Databases: Subject and Thesaurus Browsing
Information Literacy GEO this assignment addresses:
Evaluates and selects information. Retrieval of a large number of records from research databases overwhelms students when they want to identify and select those records that are most relevant to their needs. By demonstrating the subject or thesaurus browsing features of databases, the student will to learn how to progress from quantity of the search results to quality records effectively and efficiently.
Objectives of assignment:
- Students learn retrieving the most relevant information with the least effort.
- Students perform information retrieval effectively and efficiently after they understand the difference between keywords and theaurus/subject terms.
- Students learn to refine their search results.
This exercise requires the use of a computer lab for hands-on computer instruction. The instructor should prepare and test a list of the terms (about 10 terms) that are appropriate for the database of your choice. Ambiguous terms that yield a large amount of irrelevant hits are ideal.
This module is intended to demonstrate how to do a sure search by using the subject or thesaurus utility of the databases. It will work best with the databases that have subject or thesaurus browsing capabilities. Academic Search Premier and CINAHL are good examples of such databases. The instructor will explain the differences between keywords and subject terms while comparing and demonstrating them on an appropriate database. A good method to achieve this part is to ask the class to suggest words that can have different meanings, and may even be used as proper names of persons, places, etc.
An example is Rosemary (as an herb and a proper name). Search for rosemary (herb) by entering it as a keyword in the search box. Attract the students' attention to the number of hits, and a record where Rosemary is used as a personal (proper) name. Now, use the subject headings or thesaurus section of the database and browse for rosemary. Ask students to explain the difference in the precision and quantity of the search result in keyword searching and subject browsing.

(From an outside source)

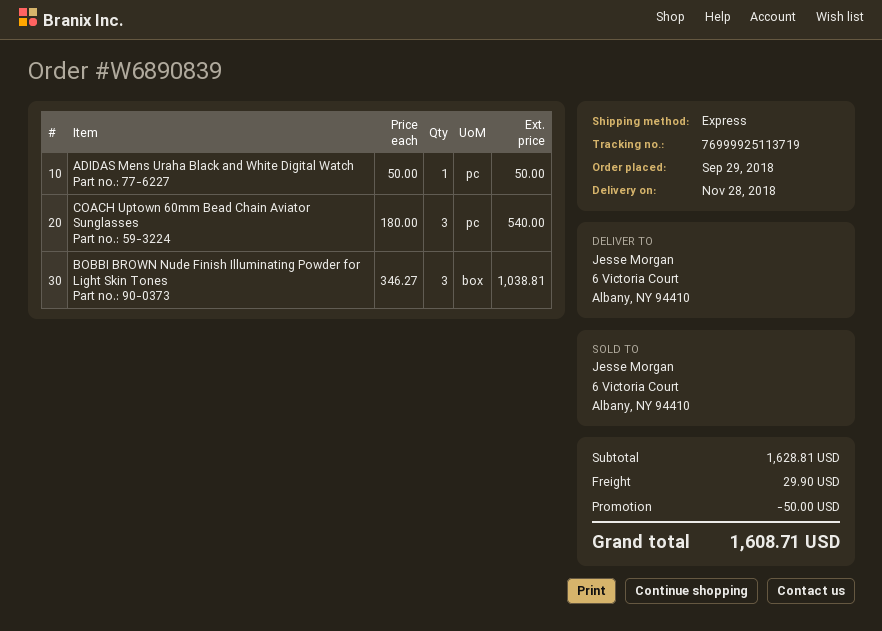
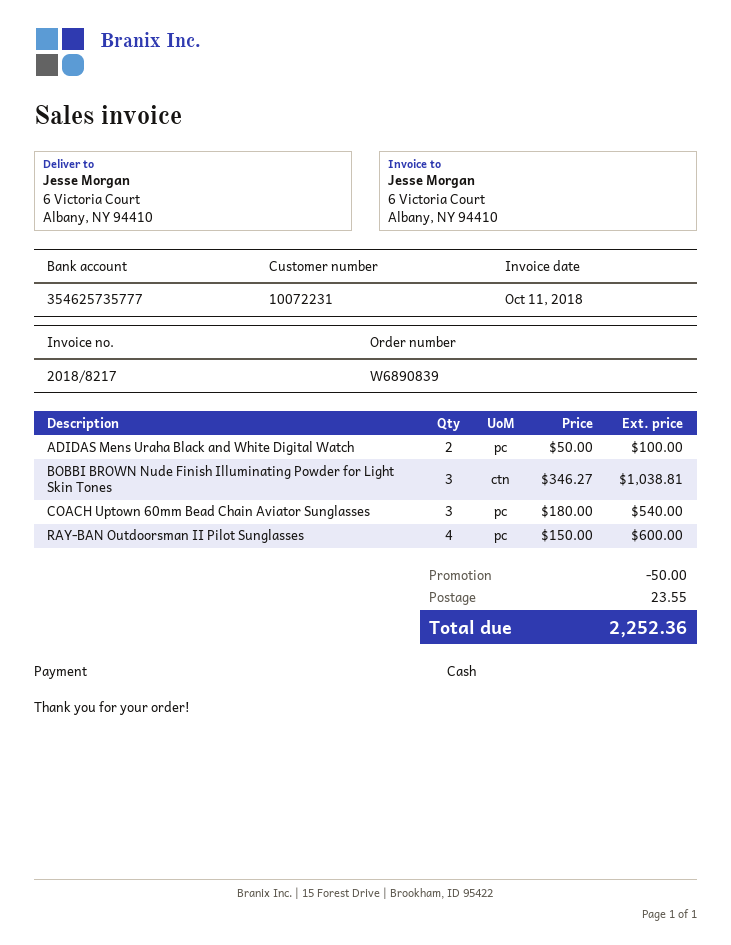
ADIDAS Mens Uraha Black and White Digital Watch: 1 x 50.00 = 50.00 -> 2 x 50.00 = 100.00
RAY-BAN Outdoorsman II Pilot Sunglasses: none -> 4 x 150.00 = 600.00
shipping: 29.90 -> 23.55
total: 1608.71 -> 2252.36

Assignment: Database Subject and Thesaurus Browsing
- Divide the students into two teams and ask each team to pick a spokesperson.
- Call one team subject group, and the other team keyword group.
- Give the same list of the selected terms to both teams.
- Ask the subject group to use the subject browse of the database and record number of hits for each term on the list.
- Ask the keyword group to enter each term from the list as a keyword in the search entry box of the database and record the number of hits for each keyword.
- On the blackboard (or any other group demonstration tool) draw three columns with these headings:
- Number of Keyword Hits
- Number of Subject Hits
- Write the list terms in column a.
- Ask the subject, and keyword spokespersons to read the number of hits for each term on their list (one term at a time).
- Enter the number of hits for each subject and keyword search in front of each term in columns b, and c.
- Compare the numbers of hits for each term.
- Select a few summary records (title, author, descriptors/subjects, and abstract) from the keyword group's hit list where the term they have entered as keyword is not used in the same sense as they had been looking for. For example, show them how searching for rosemary as an herb has resulted in an article where Rosemary is used as a personal name, or in the title of a song, etc.
Important summation/review points:
- After comparing the subject and keyword results, students will become aware that:
- An efficient and effective search can be accomplished by using pre-coordinated database utilities, such as thesaurus or subject browse lists.
- Search terms (keywords) may represent different concepts and ideas that may not deliver the exact information they are looking for.
- The core concepts of the articles, books, etc., are listed in the subject list or thesaurus of each database.
- Students should be reminded to look at a sample of the summary records for more subject terms that they can find in each record that would further refine their search results. For example, ask them to find articles with both rosemary and medicine (or medicinal use) in the subject list of the summary record.